THQ Director Blames Everybody For Iron Lore Closure

In a lengthy forum post, THQ's creative director Michael Fitch blamed game pirates, hardware manufacturers, game reviewers and end users for the closure of Titan Quest Developer, Iron Lore.

Given the length of Fitch's comment, we'll sum it up for you. Here are the main culprits behind the good studio's closure:

(The following are the opinions and beliefs of Mr. Michael Fitch and have nothing to do with MegaGames)
1 - Game pirates:
Titan Quest was leaked and cracked before its official launch and, apparently, the crack was a "quick-and-dirty" job. The crack missed several anti-piracy checks throughout the game which caused the cracked version to crash whenever you start certain quests.

"So, before the game even comes out, we've got people bad-mouthing it because their pirated copies crash, even though a legitimate copy won't. We took a lot of shit on this, completely undeserved mind you. How many people decided to pick up the pirated version because it had this reputation and they didn't want to risk buying something that didn't work? Talk about your self-fulfilling prophecy. "

2 - Hardware vendors:
"Trying to make a game for PC is a freaking nightmare, and these guys make it harder all the time. Integrated video chips; integrated audio. These were two of our biggest headaches. Not only does this crap make people think - and wrongly - that they have a gaming-capable PC when they don't, the drive to get the cheapest components inevitably means you've got hardware out there with little or no driver support, marginal adherence to standards, and sometimes bizarre conflicts with other hardware."
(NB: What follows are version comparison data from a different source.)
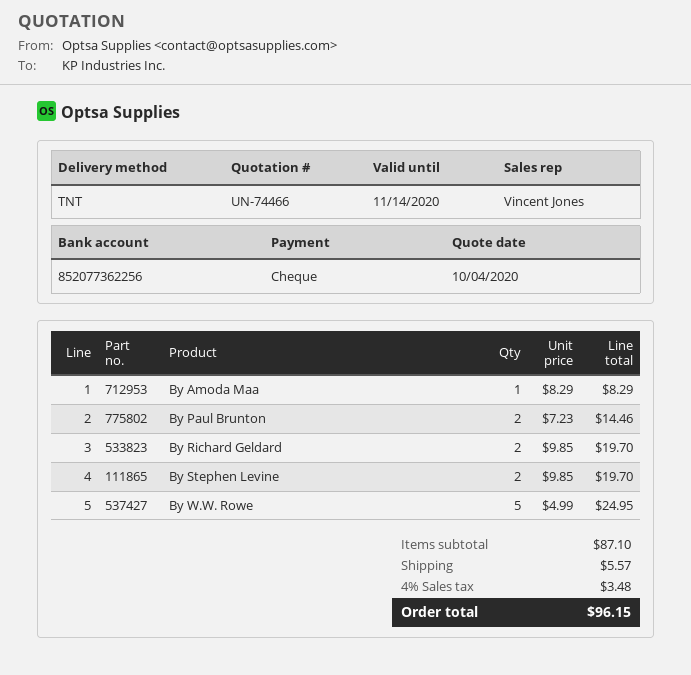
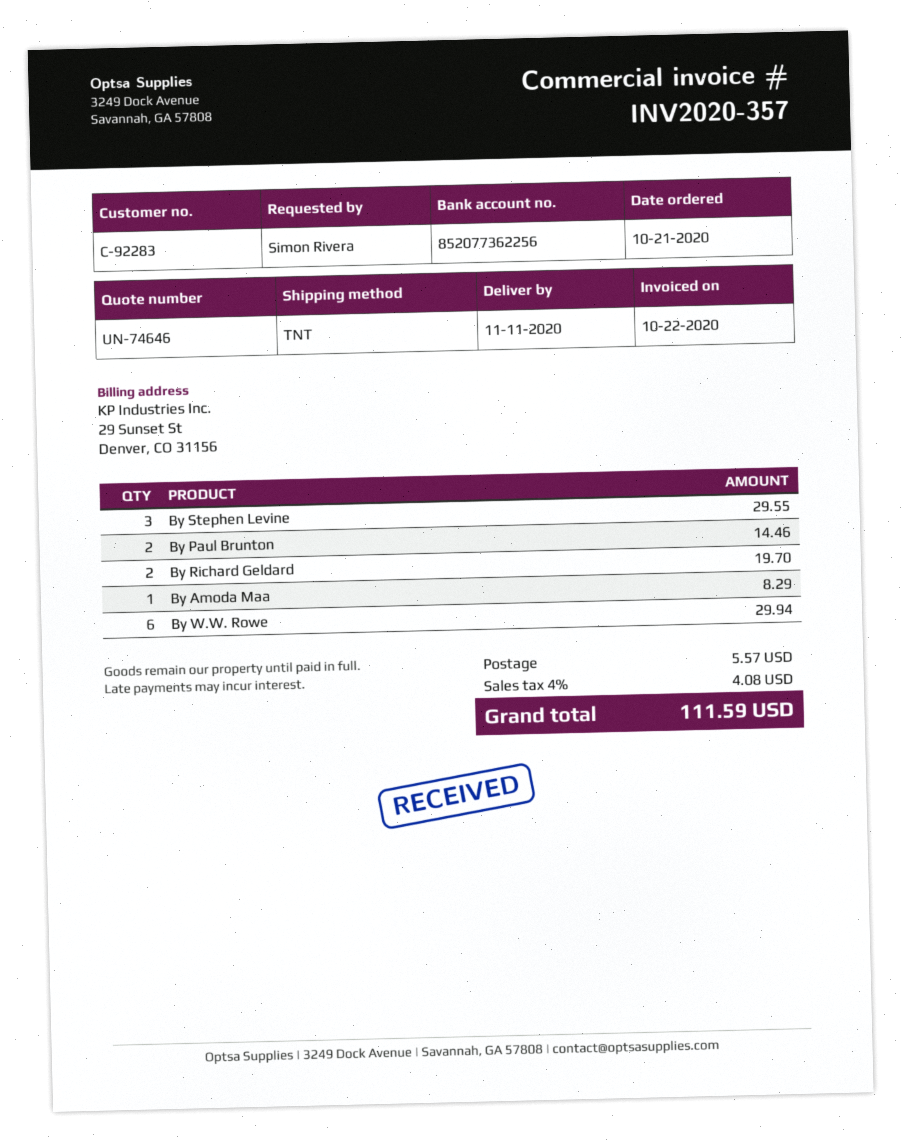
quote number: UN-74466 -> UN-74646
By Stephen Levine: 2 for 19.70 -> 3 for 29.55
By W.W. Rowe: 5 for 24.95 -> 6 for 29.94
tax: 4% = 3.48 -> 4% = 4.08
total: 96.15 -> 111.59

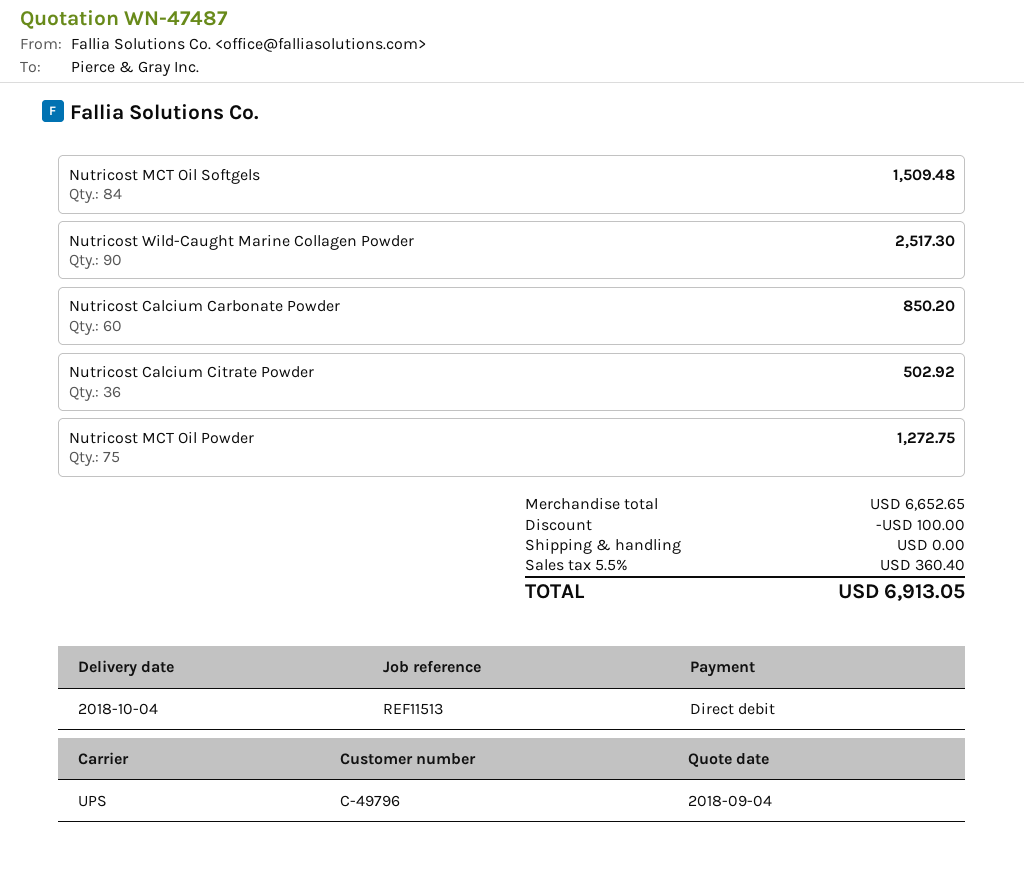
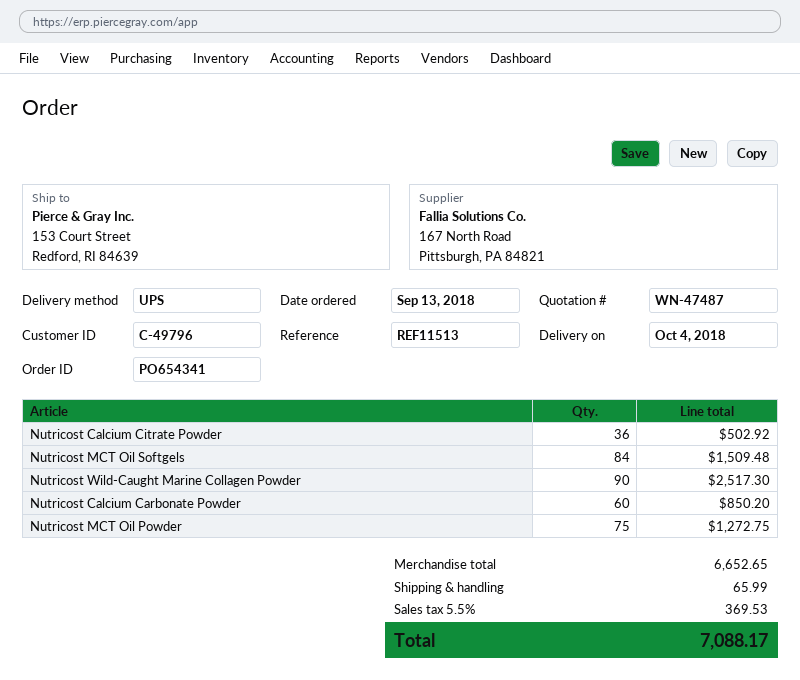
discount: 100.00 -> none
shipping: 0.00 -> 65.99
tax: 5.5% = 360.40 -> 5.5% = 369.53
total: 6913.05 -> 7088.17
"CD/DVD drives with bad firmware, video cards that look like they should be a step-up from a previous generation, but actually aren't, drivers that need to be constantly updated, separate rendering paths for optimizing on different chips."... "and you get a lot of s***ty hardware out there, in innumerable configurations that you can't possibly test against. But, it's always the game's fault when something doesn't work."

3 - Game reviewers:
One of the reviewers missed a major feature in Titan Quest although. "Not only was this [feature mentioned] in the manual, and in the roll-over tooltips for the UI, but it was also in the tutorial." ... "When we - and lots of our fans - pointed out that this was the reviewer's fault, not the game's, they amended the review. But, they didn't change the score."

Another reviewer who received a pre-release version of Titan Quest complained about it crashing a lot. "After identifying the problem, getting him around it, and verifying that the bug was a known issue and had been fixed in the interim, he still ran the story with a prominent mention of this bug."

4 - Gamers:
"There's a lot of stupid people out there." ... "Basic, basic stuff, like updating your drivers, or de-fragging your hard drive, or having antivirus so your machine isn't a teetering pile of rogue programs. PC folks want to have the freedom to do whatever the hell they want with their machines, and god help them they will do it; more power to them, really. But god forbid something that they've done - or failed to do - creates a problem with your game. There are few better examples of the "it can't possibly be my fault" culture in the west than gaming forums."

Citing that Call of Duty 4 console versions outsold the PC version by 10 to 1, Fitch concluded that he "can't believe that there's that big of a difference in who played these games, but I guess there can be in who actually payed for them."
"So, if 90% of your audience is stealing your game, even if you got a little bit more, say 10% of that audience to change their ways and pony up, what's the difference in income? Just about double. That's right, double. That's easily the difference between commercial failure and success."